What Sebastian didn't realize was that there was a world of knowledge waiting for him outside the halls of academia. And, perhaps not entirely by chance, he stumbled upon the very heart of that world: the Charleston Academy of Domestic Pursuits.
At the Charleston Academy, we welcome pupils at all levels—including slightly arrogant intellectuals. But there is one trial that all pupils must undergo:
Our Columbia grad passed with flying colors, despite being a total neophyte to the art of the Southern Biscuit.
Watch his trial below and marvel at the mouth-watering portraits of the final product.
MAKES 12 to 18, depending on size of biscuit cutter
3 cups self-rising flour, preferably White Lily
1 tablespoon baking powder
1 teaspoon salt
1/2 teaspoon baking soda
1 stick (4 ounces) unsalted butter, cut into 4 equal pieces
1 1/2 cups whole buttermilk
1. Preheat the oven to 500 degrees F.
2. In a large bowl, whisk together the flour, baking powder, salt, and baking soda. Using two knives or a pastry blender, cut the butter into the flour until it forms pea-size pieces. Add the buttermilk and stir with a wooden spoon until the dough almost forms a ball.
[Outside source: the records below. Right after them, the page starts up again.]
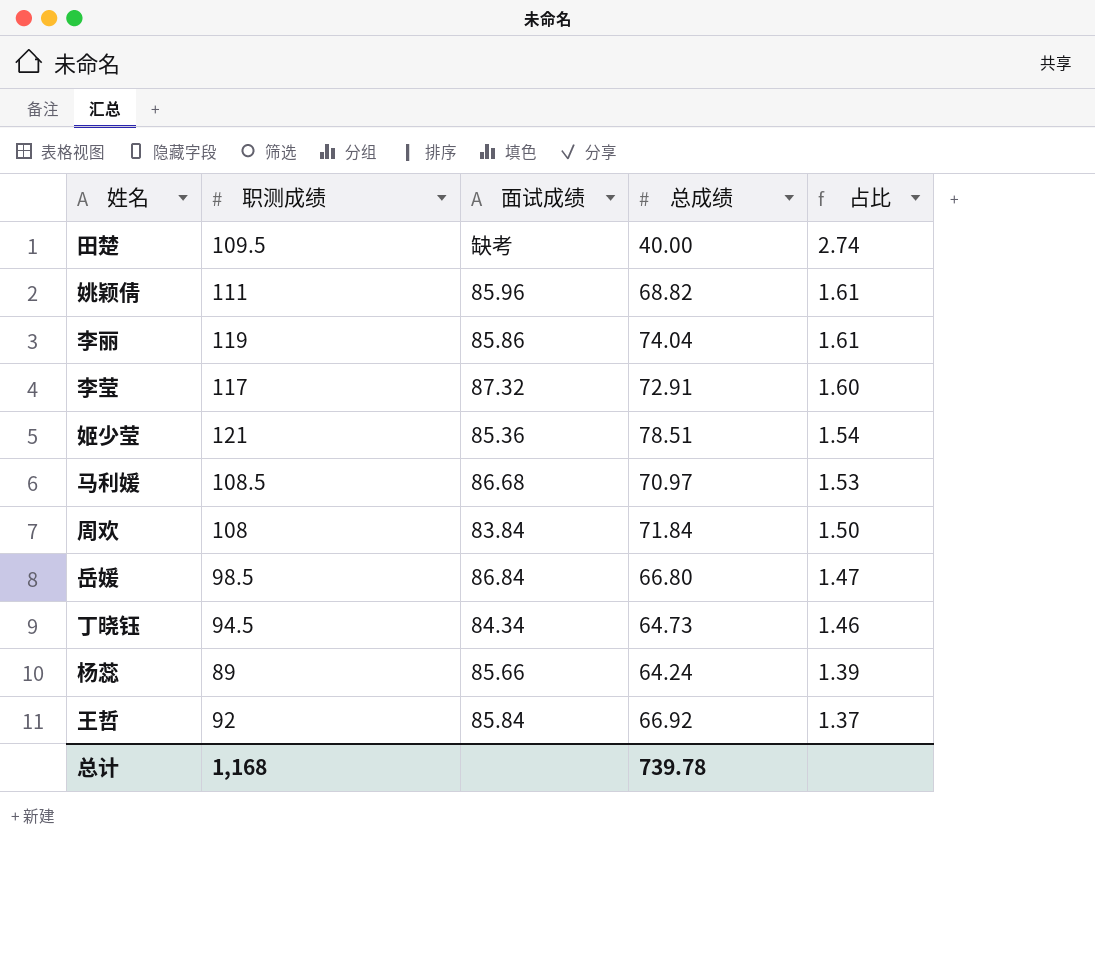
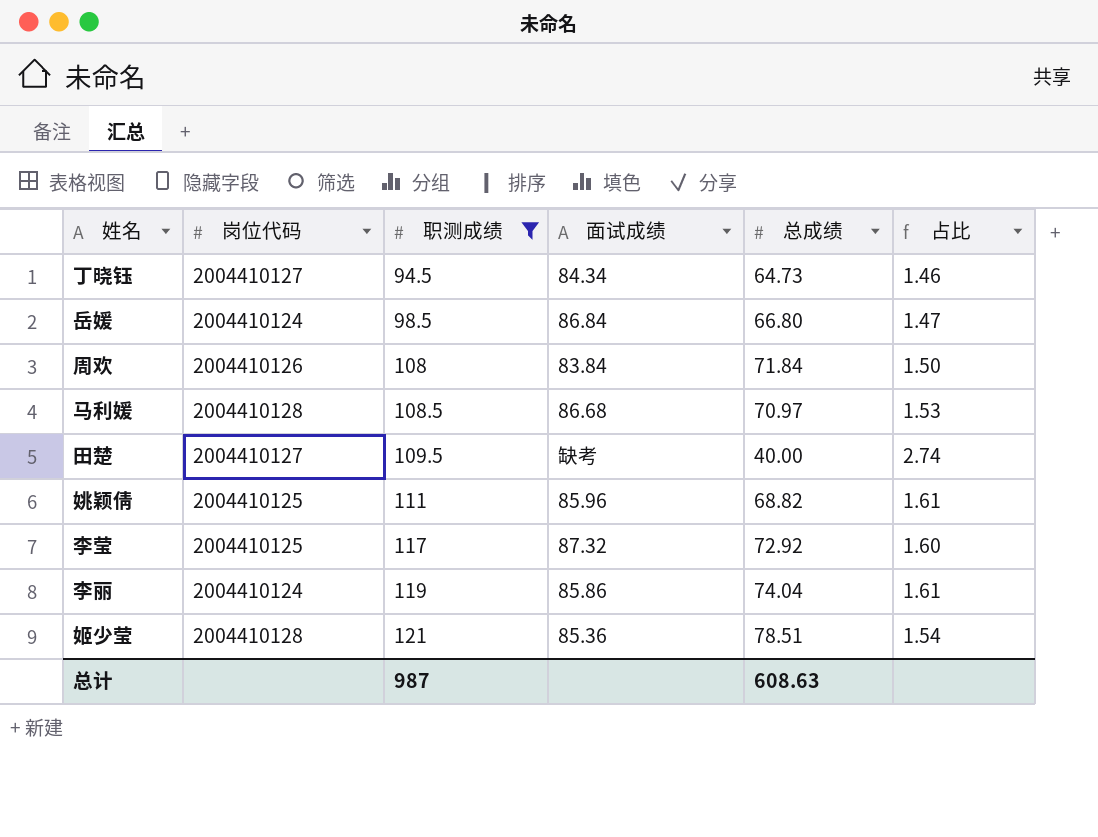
filter: none -> 职测成绩 >= 94.5
row order: 占比 descending -> 职测成绩 ascending
column 岗位代码 | position: none -> 2
李莹 | 总成绩: 72.91 -> 72.92
总计 | 职测成绩: 1,168 -> 987
总计 | 总成绩: 739.78 -> 608.63

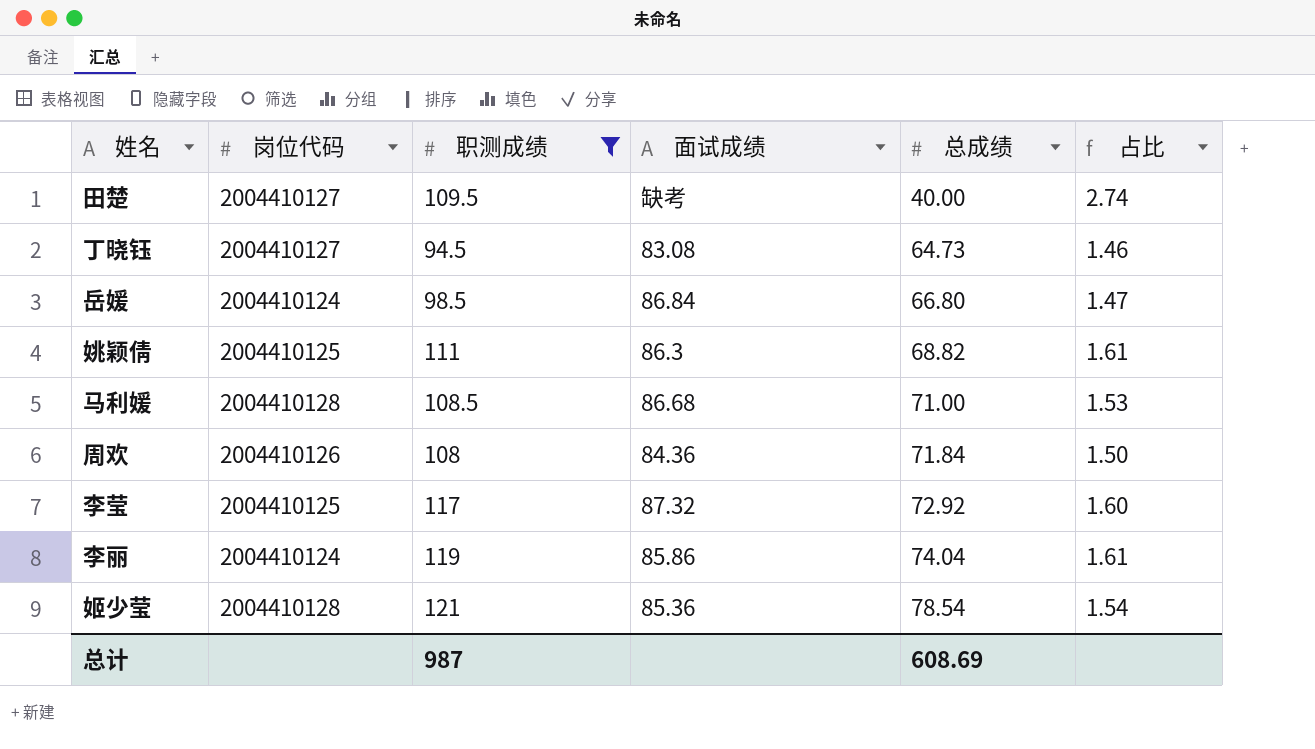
row order: 职测成绩 ascending -> 总成绩 ascending
丁晓钰 | 面试成绩: 84.34 -> 83.08
姚颖倩 | 面试成绩: 85.96 -> 86.3
马利媛 | 总成绩: 70.97 -> 71.00
周欢 | 面试成绩: 83.84 -> 84.36
姬少莹 | 总成绩: 78.51 -> 78.54
总计 | 总成绩: 608.63 -> 608.69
3. Place the dough on a silicone baking mat and begin folding up the sides, right and left, until a ball forms. Using a rolling pin, roll out the dough to 1/2-inch thickness. Fold one side of the dough into the center and then fold in the other side. Roll out again and refold in the same manner three to six times. (Each roll and fold creates flaky layers within your biscuits.) Roll out one final time until the dough is 3/4-inch thick.
4. Cut the biscuits with a 2-inch biscuit cutter or an inverted glass. Place the biscuits on a nonstick baking sheet. Gather the scraps, re-roll, and cut out more biscuits until all of the dough has been used. (At this point, you can cover the unbaked biscuits with plastic wrap and refrigerate for up to 24 hours, or freeze up to 3 weeks.)
5. Bake until lightly browned on the top and bottom, 10 to 12 minutes. (Bake frozen biscuits at 425 degrees F for 25 minutes.)